咄嗟に閃いたミレは普段なら決して使わない携帯を取り出し、リゾート地区なら繋がるかもと淡い期待と共に通話ボタンを押した。
『……珍しいな、スカベンジー中に電話とは』
「すみません、ニセロさん急いでるんです! もしかしたら近辺の建築申請履歴とかって調べられます?」
『……面倒な事を……高くつくぞ?』
電話に出たニセロが調べないなら諦めるつもりだったが、手間賃は高くなると答えを聞いた瞬間、探りを入れたつもりのミレはにやりと笑う。
「ふふっ! 断らないんですね……それじゃ、深く掘ったり地盤を固める工事とか……金をケチらないで地下室を掘った別荘を……」
ニセロとの通話を続けるミレを、ガラルドは周辺警戒を続けながら観察する。只の少女に毛が生えた程度の娘だが、妙な勘の鋭さはある。前の件もモデロがショットガンを撃ちまくったお陰で無駄な出費になったが、こいつは一発の弾も撃たず逃げ仰せたのだ。スカベンジャーとしてどちらが上か、子供でも判るだろう。
(……つまり、金の卵を産むニワトリの番犬って訳じゃねぇか)
大した美少女でもない小娘一人を、東側で散々地獄を見てきた自分がお守りするとは……そんな風に自嘲しかけた直後、ミレが通話を終えるとガラルドに向かってぺこりと頭を下げる。
「……調べたい番地まで走ります! それまで警戒とサポートしてください!」
「……気にするんじゃねぇ、それが俺達の仕事だ」
ガラルドがそう答えながら後ろに手を振ると、フェイスマスクを着けたモデロが無言でミレの脇から進む。

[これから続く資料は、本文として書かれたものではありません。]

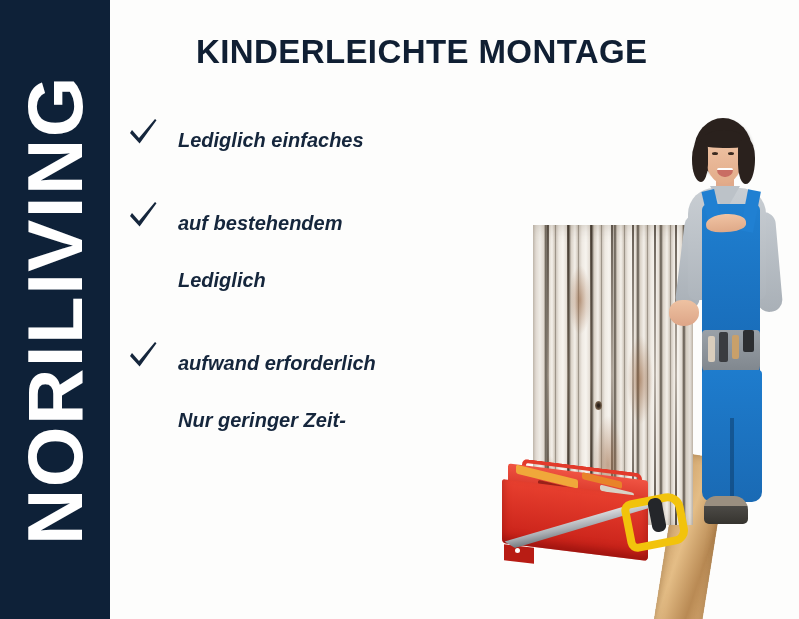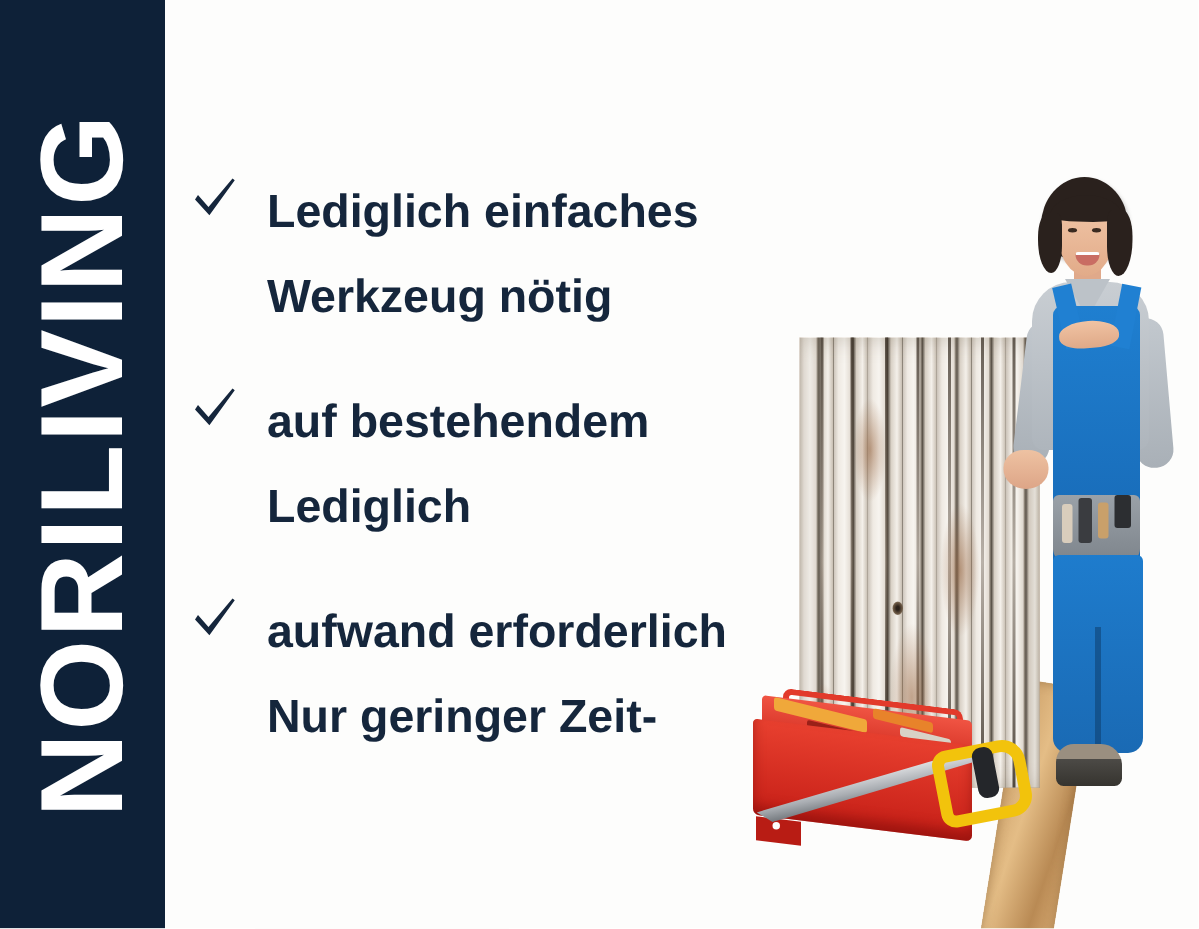--- a/index.html
+++ b/index.html
@@ -336,6 +336,7 @@
     <div id="brand-bar-text">NORILIVING</div>
   </div>
 
+  <div id="headline">KINDERLEICHTE MONTAGE</div>
 
   <div id="bullets">
 

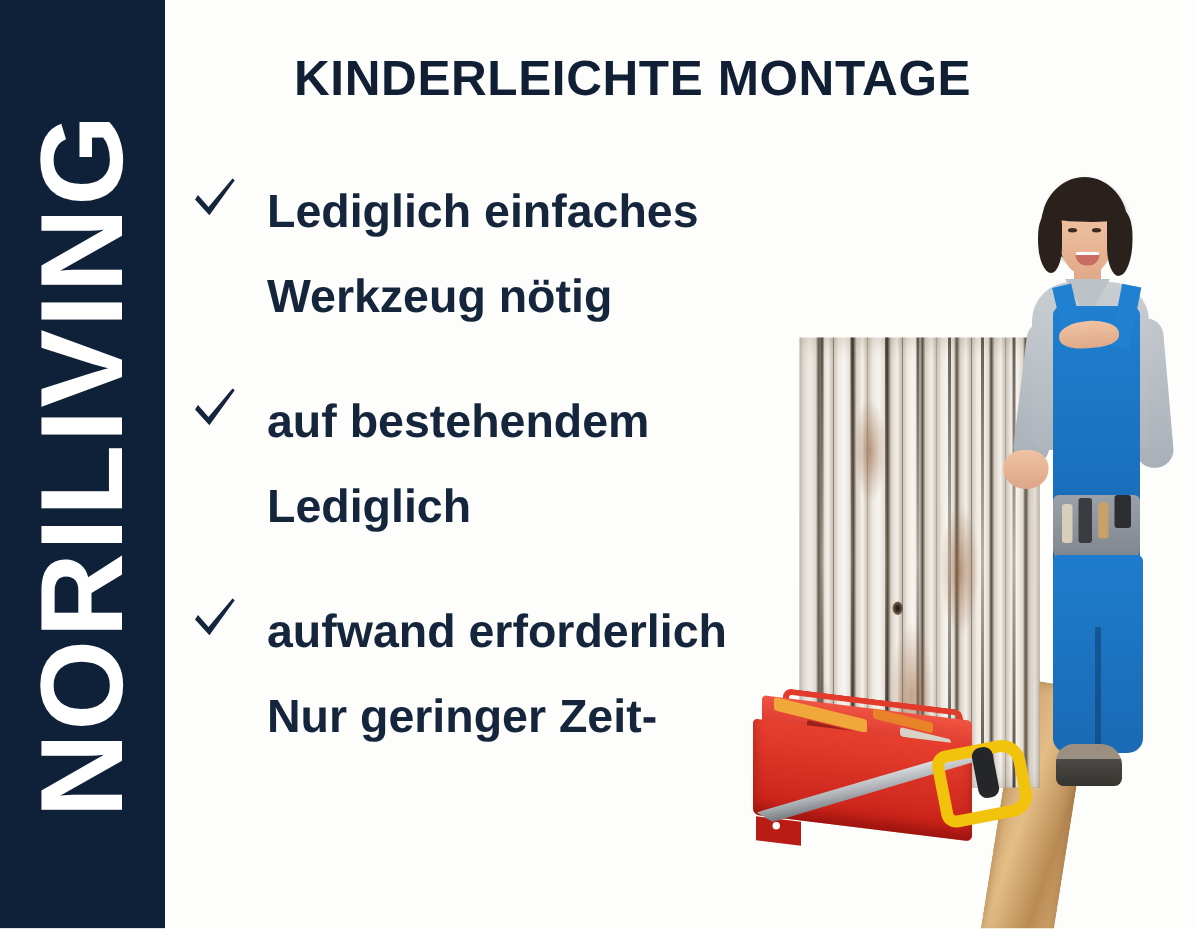--- a/index.html
+++ b/index.html
@@ -69,11 +69,12 @@
     margin-left: 52px;
   }
   .bullet-line {
-    font-size: 31px;
+    font-size: 20px;
     font-weight: bold;
     color: #15263c;
     line-height: 57px;
     white-space: nowrap;
+    font-style: italic;
   }
 
   

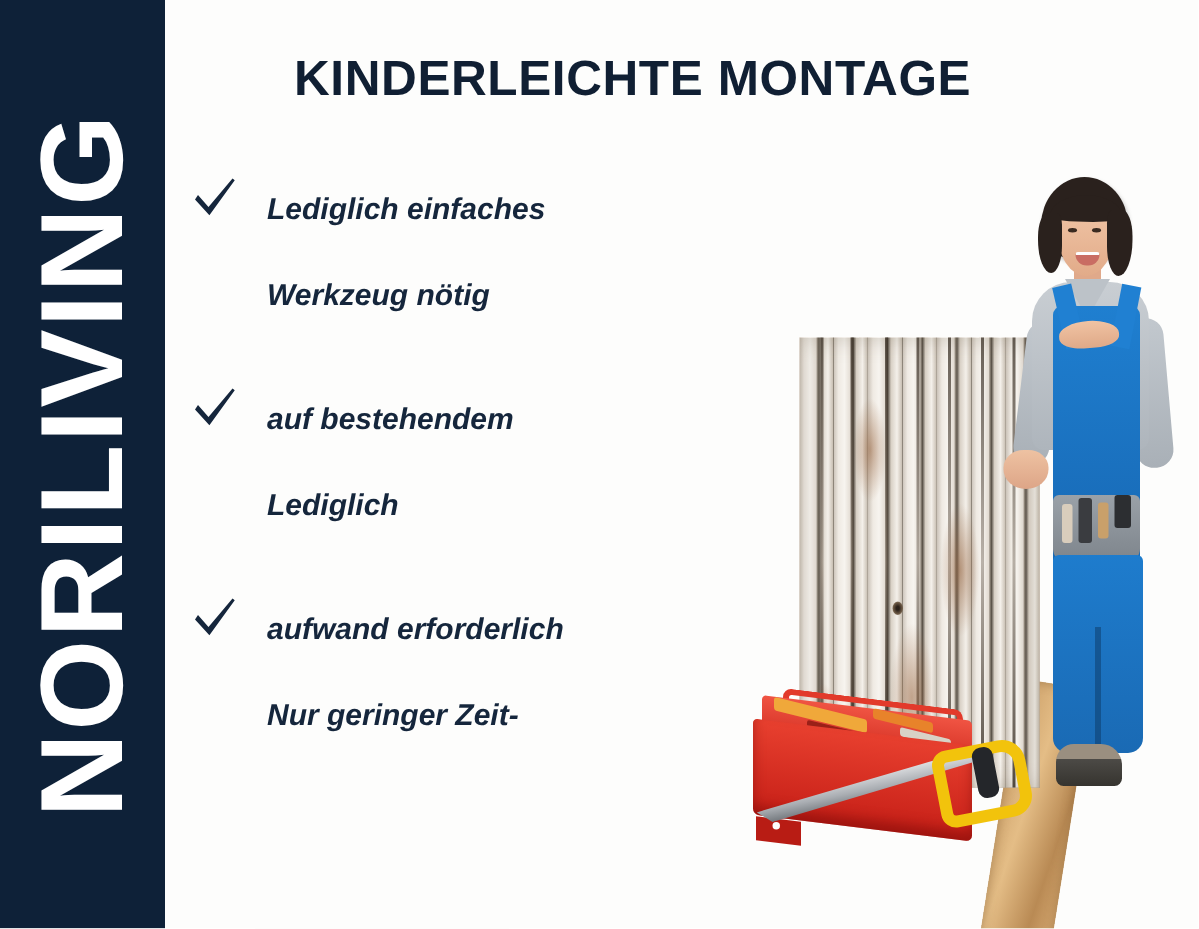--- a/index.html
+++ b/index.html
@@ -349,7 +349,6 @@
       </span>
       <div class="bullet-lines">
         <div class="bullet-line">Lediglich einfaches</div>
-        <div class="bullet-line">Werkzeug nötig</div>
       </div>
     </div>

そして前に出る寸前、東側訛りのキツい言い方でボソッと呟いた。
「……メスガキ、お前ぇが糞踏んだら俺達まで踏む事になる……判ってんだろぉ?」
「平気だよ、私も汚れ仕事はやってきたから」
「そういう意味じゃねぇっ! ボスの面に泥塗るような真似したら……」
ミレの返答にゴーグル越しの目がぐっと狭まり、糸のように細くなった視線が彼女を貫き更に激しい言葉が出そうになるが、絶妙なタイミングでボンゴが割って入る。
「……も、モデロ……さ、先に行くよ?」
「……ちっ、うるせぇ! フロントマンは譲らねぇぞ! おいクソガキ……番地は何処だ!?」
「番地って言うか……この二ブロック先に……」
まだ言い足りない様子だったが、ミレが示す場所に向かってモデロは舗装された歩道を駆けていく。
「あ、あの……別に大丈夫で……」
「……も、モデロって……ち、ちょっと血の気が多いから……ね」
ミレはボンゴに平気だと伝えようとすると、彼はそう言って少し耳を澄ませてから、
「……も、モデロ……つ、着いたよ……」
そう言って後ろを振り向く。ガラルドはその言葉に頷く。
「相変わらず仕事の早い奴だ、全く」
(……良く考えたら、この二人……何か変……)
目的の別荘に辿り着いたミレだったが、到着と同時に周辺を偵察し終えタバコに火を点けているモデロと、その煙を吸わないよう風上に移動するボンゴを見る。確かモデロが出発したのはついさっきだが、その短い時間で別荘の周りを見終わったにしては早過ぎる。だが、それもそうだがボンゴも複雑に入り組んだ道の先まで行ったモデロが、ただ物音を聞いただけでどうやって到着したと判ったのか。いや、そもそもそんな先の物音をどうやって聞き分けられるのか?
(……似てはいないけど、マデュラさんみたい)
何処か超常的、と言うべき理解不能な力がこの二人にも備わっている……
「よし、そいつを吸い終わったら仕事だ。地下室が何処にあるか探すぞ」
……きっと、その何かについてガラルドは知っている。だが、今は彼の言う通り地下室を探す方が先決だ。そうミレは思い直す。
「ボス!! 地下室だ!!」
庭と別荘の境目付近で芝生の踏み跡を調べていたモデロが巧妙に隠された蓋を持ち上げると、地下室の入り口が現れる。直ぐにガラルドとボンゴもやって来るが、モデロは口にはしないが明らかに得意げだ。
「確かにあったが、これの何処が目の色変える代物なんだ」
「それは見てのお楽しみ……なんですけど、うわっ! 変な虫っ!!」
早速地下室に繋がる狭い階段を降りつつガラルドが尋ねると、ミレは答える前にカマドウマやゲジゲジを見つけて飛び上がる。
「何だこんなもん……焼けば食えるぞ」
「奇食グルメでマウント取らないで貰いたいですっ!!」
そんな遣り取りも地下室の最下部に着くと鳴りを潜め、ライトに照らされる扉の鍵をガラルドが手際良く開錠……いや破壊し、ひんやりと湿っぽい空気に満ちた室内に踏み込む。
「……何も無い……いや、棚か」
ガラルドは一瞬落胆しかけるが、その視線が四つの壁面に設置された棚のカバーを捲ると一転する。
「……おい、嬢ちゃん……」
「はい?」
「……あんた、こいつがあるって知ってたのか」
ミレに向かって棚から取り出した黒っぽい瓶を突き出すと、彼女はニヤッと笑う。
「えー? だってお金持ちっていったら……ジャグジーと高そうなワインですよね? だからニセロさんに役所の端末をハッキングしてもらって、高額納税者で別荘に深い地下室の工事申請した記録を調べてもらったんです!」
「……で、あんたはこいつが何だか判ってるのか」
そう言って瓶のラベルに積もった埃を拭き取ると、そこには【ロマネ・コンティ 1984年】と泣く子も黙る印字が誇らしげに刷られていた。